(Web document revisions)
[Start of Attachment]

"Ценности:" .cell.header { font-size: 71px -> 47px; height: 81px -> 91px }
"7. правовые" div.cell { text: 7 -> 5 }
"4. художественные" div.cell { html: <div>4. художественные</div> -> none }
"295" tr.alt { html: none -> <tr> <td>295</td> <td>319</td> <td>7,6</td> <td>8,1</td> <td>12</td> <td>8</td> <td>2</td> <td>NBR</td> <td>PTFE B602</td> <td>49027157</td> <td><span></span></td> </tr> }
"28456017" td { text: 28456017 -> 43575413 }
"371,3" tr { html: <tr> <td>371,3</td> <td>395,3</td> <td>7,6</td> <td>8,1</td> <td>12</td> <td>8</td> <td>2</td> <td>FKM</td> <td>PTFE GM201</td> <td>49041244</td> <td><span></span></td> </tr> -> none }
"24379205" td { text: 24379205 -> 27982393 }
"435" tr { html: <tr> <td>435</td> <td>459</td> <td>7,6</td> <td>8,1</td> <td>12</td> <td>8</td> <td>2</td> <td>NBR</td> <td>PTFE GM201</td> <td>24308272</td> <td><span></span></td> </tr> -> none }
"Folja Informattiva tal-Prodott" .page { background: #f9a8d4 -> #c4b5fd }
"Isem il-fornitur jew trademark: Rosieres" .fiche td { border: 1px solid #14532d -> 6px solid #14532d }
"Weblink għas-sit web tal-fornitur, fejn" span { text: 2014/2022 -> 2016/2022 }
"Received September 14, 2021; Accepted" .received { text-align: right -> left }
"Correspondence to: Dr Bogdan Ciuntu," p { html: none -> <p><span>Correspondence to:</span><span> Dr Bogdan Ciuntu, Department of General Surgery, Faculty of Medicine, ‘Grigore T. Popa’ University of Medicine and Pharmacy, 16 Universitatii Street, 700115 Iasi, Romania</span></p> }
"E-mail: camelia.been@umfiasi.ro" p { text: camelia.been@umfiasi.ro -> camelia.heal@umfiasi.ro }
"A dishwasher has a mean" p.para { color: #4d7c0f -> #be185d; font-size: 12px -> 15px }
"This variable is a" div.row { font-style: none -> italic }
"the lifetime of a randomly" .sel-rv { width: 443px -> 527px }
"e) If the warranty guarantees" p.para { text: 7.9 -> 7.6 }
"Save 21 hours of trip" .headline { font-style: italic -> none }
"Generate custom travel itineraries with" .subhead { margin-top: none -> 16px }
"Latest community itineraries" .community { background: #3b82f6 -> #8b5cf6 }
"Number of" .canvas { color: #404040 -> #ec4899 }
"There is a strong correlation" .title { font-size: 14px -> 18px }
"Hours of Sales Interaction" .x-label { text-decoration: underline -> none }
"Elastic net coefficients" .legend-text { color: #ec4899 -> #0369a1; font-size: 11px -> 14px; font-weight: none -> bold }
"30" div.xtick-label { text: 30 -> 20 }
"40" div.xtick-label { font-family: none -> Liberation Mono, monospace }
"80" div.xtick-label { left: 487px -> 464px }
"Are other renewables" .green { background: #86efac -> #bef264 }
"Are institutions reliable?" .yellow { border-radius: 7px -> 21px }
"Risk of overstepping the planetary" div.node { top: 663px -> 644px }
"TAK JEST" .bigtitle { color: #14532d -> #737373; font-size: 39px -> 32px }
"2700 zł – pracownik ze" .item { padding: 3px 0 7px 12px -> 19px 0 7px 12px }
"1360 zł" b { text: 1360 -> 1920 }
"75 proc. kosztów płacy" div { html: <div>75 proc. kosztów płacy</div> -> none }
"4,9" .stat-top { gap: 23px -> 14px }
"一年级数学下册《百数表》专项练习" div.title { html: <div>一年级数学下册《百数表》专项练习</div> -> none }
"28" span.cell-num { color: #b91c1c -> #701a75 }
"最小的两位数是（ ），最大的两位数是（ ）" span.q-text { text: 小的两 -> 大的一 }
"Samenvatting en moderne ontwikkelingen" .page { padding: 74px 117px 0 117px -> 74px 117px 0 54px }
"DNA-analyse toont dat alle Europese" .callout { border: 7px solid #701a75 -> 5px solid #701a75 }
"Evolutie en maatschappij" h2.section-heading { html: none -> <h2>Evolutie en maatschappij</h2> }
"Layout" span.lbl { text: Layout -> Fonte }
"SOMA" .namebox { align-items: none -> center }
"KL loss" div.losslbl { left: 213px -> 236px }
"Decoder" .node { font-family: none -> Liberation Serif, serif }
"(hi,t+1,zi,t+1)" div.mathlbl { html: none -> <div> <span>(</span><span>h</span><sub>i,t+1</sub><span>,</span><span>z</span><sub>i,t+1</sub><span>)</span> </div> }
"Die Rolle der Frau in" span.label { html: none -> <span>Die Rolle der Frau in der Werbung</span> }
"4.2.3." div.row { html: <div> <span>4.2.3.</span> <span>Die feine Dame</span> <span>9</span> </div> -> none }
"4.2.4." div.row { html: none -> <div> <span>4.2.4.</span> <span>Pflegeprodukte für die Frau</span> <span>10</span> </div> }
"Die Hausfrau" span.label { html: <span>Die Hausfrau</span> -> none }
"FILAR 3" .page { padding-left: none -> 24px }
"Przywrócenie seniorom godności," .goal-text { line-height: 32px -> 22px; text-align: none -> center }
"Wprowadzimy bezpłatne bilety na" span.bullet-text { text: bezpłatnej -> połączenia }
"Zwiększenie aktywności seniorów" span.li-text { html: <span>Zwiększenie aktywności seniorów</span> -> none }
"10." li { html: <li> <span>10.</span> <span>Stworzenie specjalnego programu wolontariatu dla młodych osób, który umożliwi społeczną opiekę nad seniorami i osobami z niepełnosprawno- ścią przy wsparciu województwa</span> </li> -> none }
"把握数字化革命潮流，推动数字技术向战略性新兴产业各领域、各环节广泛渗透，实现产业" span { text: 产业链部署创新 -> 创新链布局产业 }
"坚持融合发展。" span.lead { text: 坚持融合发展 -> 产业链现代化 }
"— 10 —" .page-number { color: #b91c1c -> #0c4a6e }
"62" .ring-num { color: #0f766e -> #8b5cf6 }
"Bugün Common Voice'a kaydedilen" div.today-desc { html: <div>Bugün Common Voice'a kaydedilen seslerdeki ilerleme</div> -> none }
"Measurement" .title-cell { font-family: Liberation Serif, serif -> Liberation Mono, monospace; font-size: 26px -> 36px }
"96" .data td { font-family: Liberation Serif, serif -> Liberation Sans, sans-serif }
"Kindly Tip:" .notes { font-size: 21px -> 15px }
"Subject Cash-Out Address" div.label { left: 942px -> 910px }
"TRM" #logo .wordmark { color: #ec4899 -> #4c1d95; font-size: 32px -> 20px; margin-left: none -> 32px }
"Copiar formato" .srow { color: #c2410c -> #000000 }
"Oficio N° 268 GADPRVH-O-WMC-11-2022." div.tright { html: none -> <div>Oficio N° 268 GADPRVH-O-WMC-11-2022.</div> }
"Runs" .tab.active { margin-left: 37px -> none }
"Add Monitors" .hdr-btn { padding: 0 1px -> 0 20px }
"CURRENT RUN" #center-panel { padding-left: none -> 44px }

[End of Attachment]

# ACTIVITY
Your answer should be all of the records, transcribed exactly.

# ANSWER BOX
"Ценности:" .cell.header { font-size: 71px -> 47px; height: 81px -> 91px }
"7. правовые" div.cell { text: 7 -> 5 }
"4. художественные" div.cell { html: <div>4. художественные</div> -> none }
"295" tr.alt { html: none -> <tr> <td>295</td> <td>319</td> <td>7,6</td> <td>8,1</td> <td>12</td> <td>8</td> <td>2</td> <td>NBR</td> <td>PTFE B602</td> <td>49027157</td> <td><span></span></td> </tr> }
"28456017" td { text: 28456017 -> 43575413 }
"371,3" tr { html: <tr> <td>371,3</td> <td>395,3</td> <td>7,6</td> <td>8,1</td> <td>12</td> <td>8</td> <td>2</td> <td>FKM</td> <td>PTFE GM201</td> <td>49041244</td> <td><span></span></td> </tr> -> none }
"24379205" td { text: 24379205 -> 27982393 }
"435" tr { html: <tr> <td>435</td> <td>459</td> <td>7,6</td> <td>8,1</td> <td>12</td> <td>8</td> <td>2</td> <td>NBR</td> <td>PTFE GM201</td> <td>24308272</td> <td><span></span></td> </tr> -> none }
"Folja Informattiva tal-Prodott" .page { background: #f9a8d4 -> #c4b5fd }
"Isem il-fornitur jew trademark: Rosieres" .fiche td { border: 1px solid #14532d -> 6px solid #14532d }
"Weblink għas-sit web tal-fornitur, fejn" span { text: 2014/2022 -> 2016/2022 }
"Received September 14, 2021; Accepted" .received { text-align: right -> left }
"Correspondence to: Dr Bogdan Ciuntu," p { html: none -> <p><span>Correspondence to:</span><span> Dr Bogdan Ciuntu, Department of General Surgery, Faculty of Medicine, ‘Grigore T. Popa’ University of Medicine and Pharmacy, 16 Universitatii Street, 700115 Iasi, Romania</span></p> }
"E-mail: camelia.been@umfiasi.ro" p { text: camelia.been@umfiasi.ro -> camelia.heal@umfiasi.ro }
"A dishwasher has a mean" p.para { color: #4d7c0f -> #be185d; font-size: 12px -> 15px }
"This variable is a" div.row { font-style: none -> italic }
"the lifetime of a randomly" .sel-rv { width: 443px -> 527px }
"e) If the warranty guarantees" p.para { text: 7.9 -> 7.6 }
"Save 21 hours of trip" .headline { font-style: italic -> none }
"Generate custom travel itineraries with" .subhead { margin-top: none -> 16px }
"Latest community itineraries" .community { background: #3b82f6 -> #8b5cf6 }
"Number of" .canvas { color: #404040 -> #ec4899 }
"There is a strong correlation" .title { font-size: 14px -> 18px }
"Hours of Sales Interaction" .x-label { text-decoration: underline -> none }
"Elastic net coefficients" .legend-text { color: #ec4899 -> #0369a1; font-size: 11px -> 14px; font-weight: none -> bold }
"30" div.xtick-label { text: 30 -> 20 }
"40" div.xtick-label { font-family: none -> Liberation Mono, monospace }
"80" div.xtick-label { left: 487px -> 464px }
"Are other renewables" .green { background: #86efac -> #bef264 }
"Are institutions reliable?" .yellow { border-radius: 7px -> 21px }
"Risk of overstepping the planetary" div.node { top: 663px -> 644px }
"TAK JEST" .bigtitle { color: #14532d -> #737373; font-size: 39px -> 32px }
"2700 zł – pracownik ze" .item { padding: 3px 0 7px 12px -> 19px 0 7px 12px }
"1360 zł" b { text: 1360 -> 1920 }
"75 proc. kosztów płacy" div { html: <div>75 proc. kosztów płacy</div> -> none }
"4,9" .stat-top { gap: 23px -> 14px }
"一年级数学下册《百数表》专项练习" div.title { html: <div>一年级数学下册《百数表》专项练习</div> -> none }
"28" span.cell-num { color: #b91c1c -> #701a75 }
"最小的两位数是（ ），最大的两位数是（ ）" span.q-text { text: 小的两 -> 大的一 }
"Samenvatting en moderne ontwikkelingen" .page { padding: 74px 117px 0 117px -> 74px 117px 0 54px }
"DNA-analyse toont dat alle Europese" .callout { border: 7px solid #701a75 -> 5px solid #701a75 }
"Evolutie en maatschappij" h2.section-heading { html: none -> <h2>Evolutie en maatschappij</h2> }
"Layout" span.lbl { text: Layout -> Fonte }
"SOMA" .namebox { align-items: none -> center }
"KL loss" div.losslbl { left: 213px -> 236px }
"Decoder" .node { font-family: none -> Liberation Serif, serif }
"(hi,t+1,zi,t+1)" div.mathlbl { html: none -> <div> <span>(</span><span>h</span><sub>i,t+1</sub><span>,</span><span>z</span><sub>i,t+1</sub><span>)</span> </div> }
"Die Rolle der Frau in" span.label { html: none -> <span>Die Rolle der Frau in der Werbung</span> }
"4.2.3." div.row { html: <div> <span>4.2.3.</span> <span>Die feine Dame</span> <span>9</span> </div> -> none }
"4.2.4." div.row { html: none -> <div> <span>4.2.4.</span> <span>Pflegeprodukte für die Frau</span> <span>10</span> </div> }
"Die Hausfrau" span.label { html: <span>Die Hausfrau</span> -> none }
"FILAR 3" .page { padding-left: none -> 24px }
"Przywrócenie seniorom godności," .goal-text { line-height: 32px -> 22px; text-align: none -> center }
"Wprowadzimy bezpłatne bilety na" span.bullet-text { text: bezpłatnej -> połączenia }
"Zwiększenie aktywności seniorów" span.li-text { html: <span>Zwiększenie aktywności seniorów</span> -> none }
"10." li { html: <li> <span>10.</span> <span>Stworzenie specjalnego programu wolontariatu dla młodych osób, który umożliwi społeczną opiekę nad seniorami i osobami z niepełnosprawno- ścią przy wsparciu województwa</span> </li> -> none }
"把握数字化革命潮流，推动数字技术向战略性新兴产业各领域、各环节广泛渗透，实现产业" span { text: 产业链部署创新 -> 创新链布局产业 }
"坚持融合发展。" span.lead { text: 坚持融合发展 -> 产业链现代化 }
"— 10 —" .page-number { color: #b91c1c -> #0c4a6e }
"62" .ring-num { color: #0f766e -> #8b5cf6 }
"Bugün Common Voice'a kaydedilen" div.today-desc { html: <div>Bugün Common Voice'a kaydedilen seslerdeki ilerleme</div> -> none }
"Measurement" .title-cell { font-family: Liberation Serif, serif -> Liberation Mono, monospace; font-size: 26px -> 36px }
"96" .data td { font-family: Liberation Serif, serif -> Liberation Sans, sans-serif }
"Kindly Tip:" .notes { font-size: 21px -> 15px }
"Subject Cash-Out Address" div.label { left: 942px -> 910px }
"TRM" #logo .wordmark { color: #ec4899 -> #4c1d95; font-size: 32px -> 20px; margin-left: none -> 32px }
"Copiar formato" .srow { color: #c2410c -> #000000 }
"Oficio N° 268 GADPRVH-O-WMC-11-2022." div.tright { html: none -> <div>Oficio N° 268 GADPRVH-O-WMC-11-2022.</div> }
"Runs" .tab.active { margin-left: 37px -> none }
"Add Monitors" .hdr-btn { padding: 0 1px -> 0 20px }
"CURRENT RUN" #center-panel { padding-left: none -> 44px }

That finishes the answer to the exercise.